_Task objective_. Omitting all images, set down every line below exactly as it appears.

_Task data_.
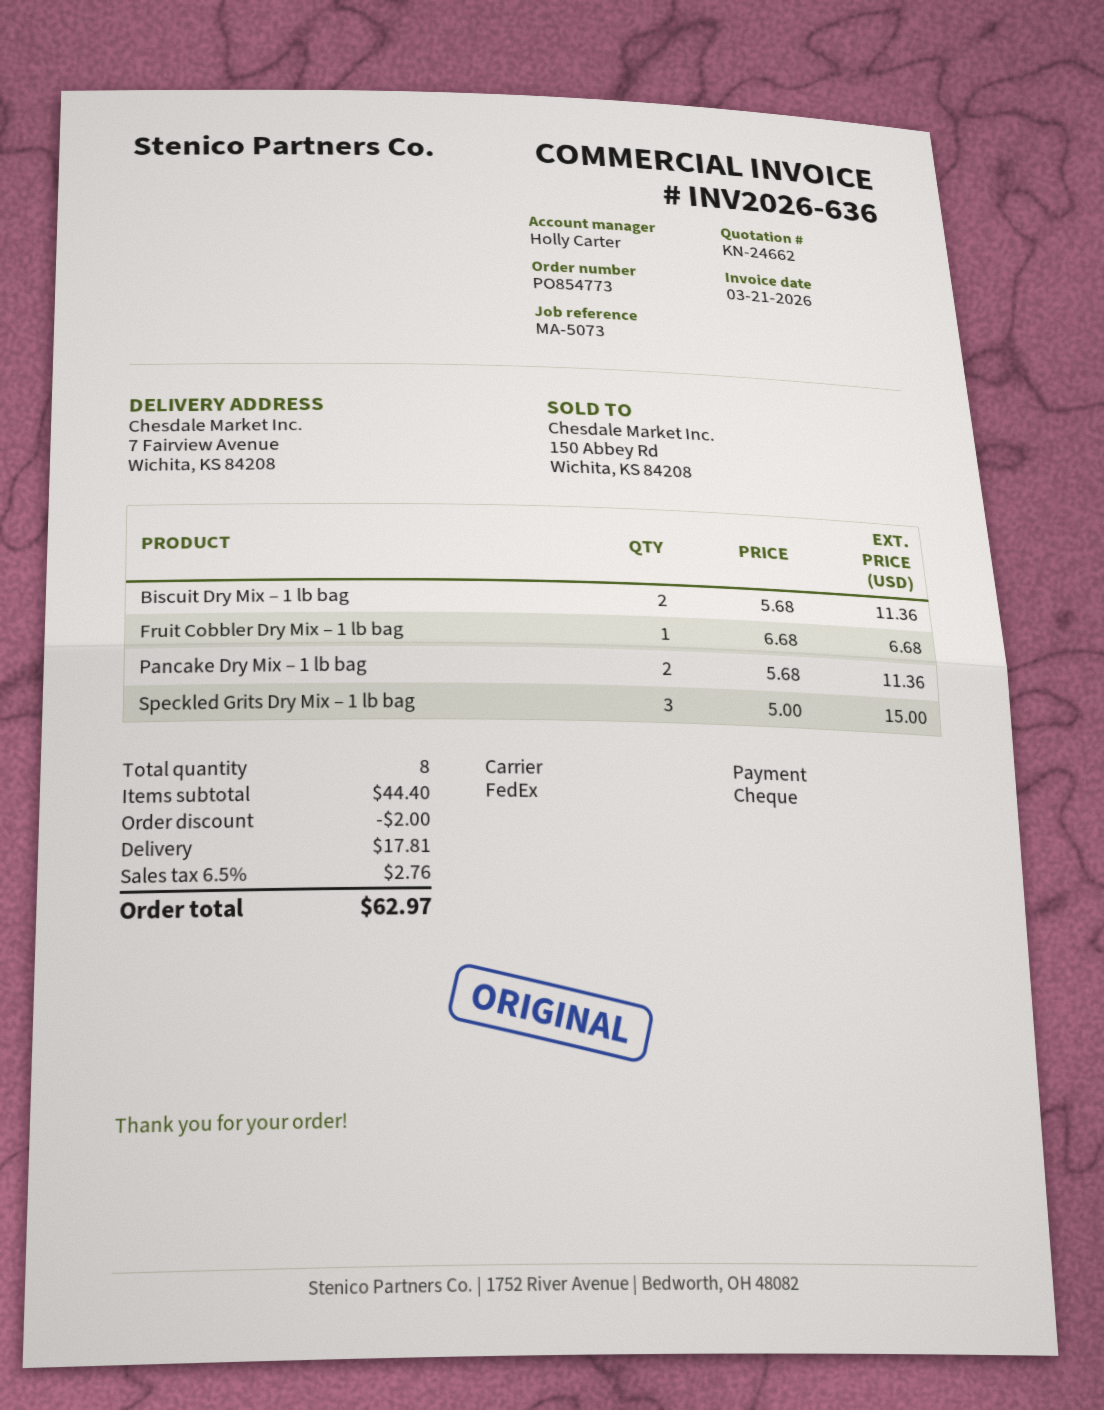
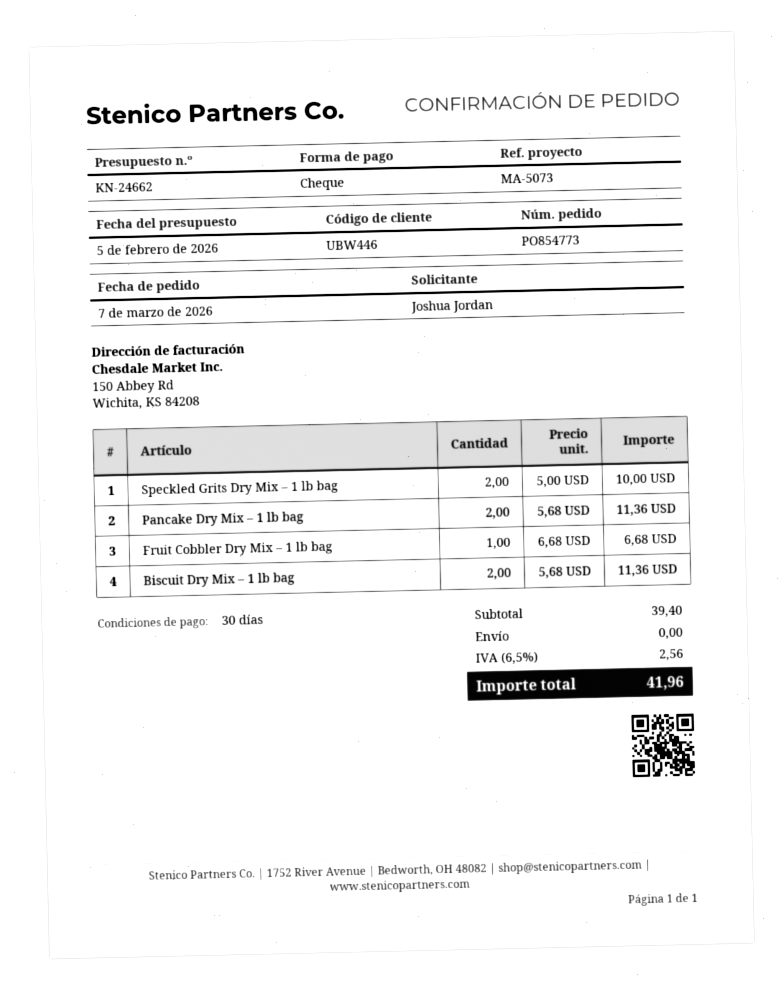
Speckled Grits Dry Mix – 1 lb bag: 3 x 5.00 = 15.00 -> 2 x 5.00 = 10.00
subtotal: 44.40 -> 39.40
discount: 2.00 -> none
shipping: 17.81 -> 0.00
tax: 6.5% = 2.76 -> 6.5% = 2.56
total: 62.97 -> 41.96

_Result of this exercise_.
Speckled Grits Dry Mix – 1 lb bag: 3 x 5.00 = 15.00 -> 2 x 5.00 = 10.00
subtotal: 44.40 -> 39.40
discount: 2.00 -> none
shipping: 17.81 -> 0.00
tax: 6.5% = 2.76 -> 6.5% = 2.56
total: 62.97 -> 41.96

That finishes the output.